-- What is expected --
The response should contain only those lines of the entries below that include the string "latent".

-- Dataset content --

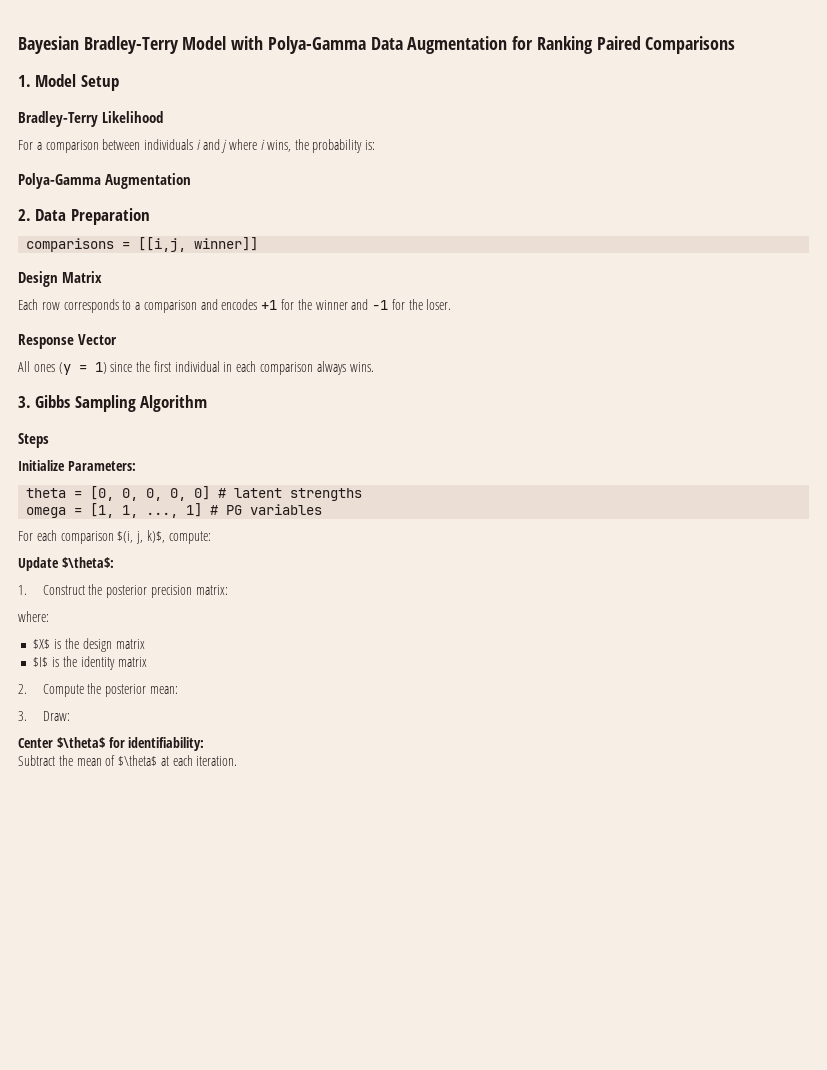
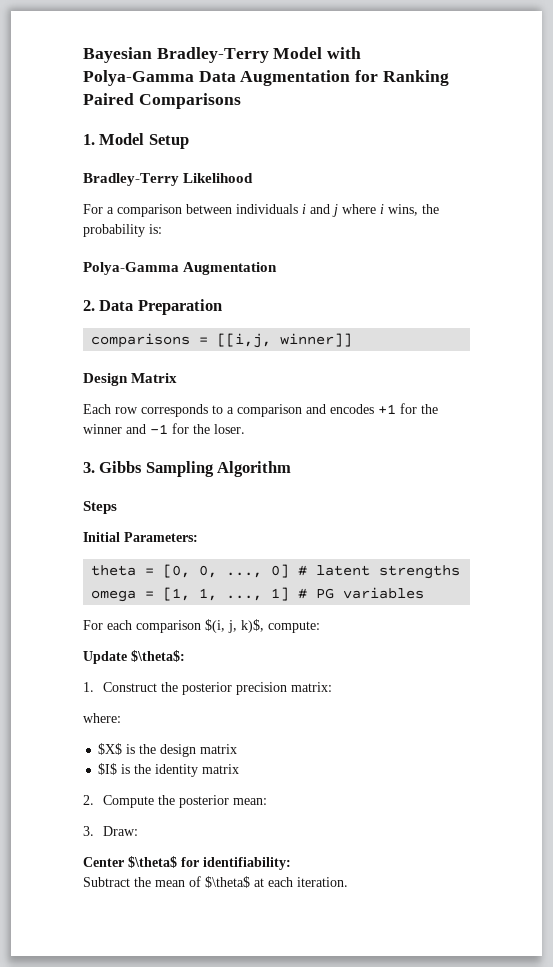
- Response Vector
- All ones (y = 1) since the first individual in each comparison always wins.
- Initialize Parameters:
+ Initial Parameters:
- theta = [0, 0, 0, 0, 0] # latent strengths
+ theta = [0, 0, ..., 0] # latent strengths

-- Answer section --
- theta = [0, 0, 0, 0, 0] # latent strengths
+ theta = [0, 0, ..., 0] # latent strengths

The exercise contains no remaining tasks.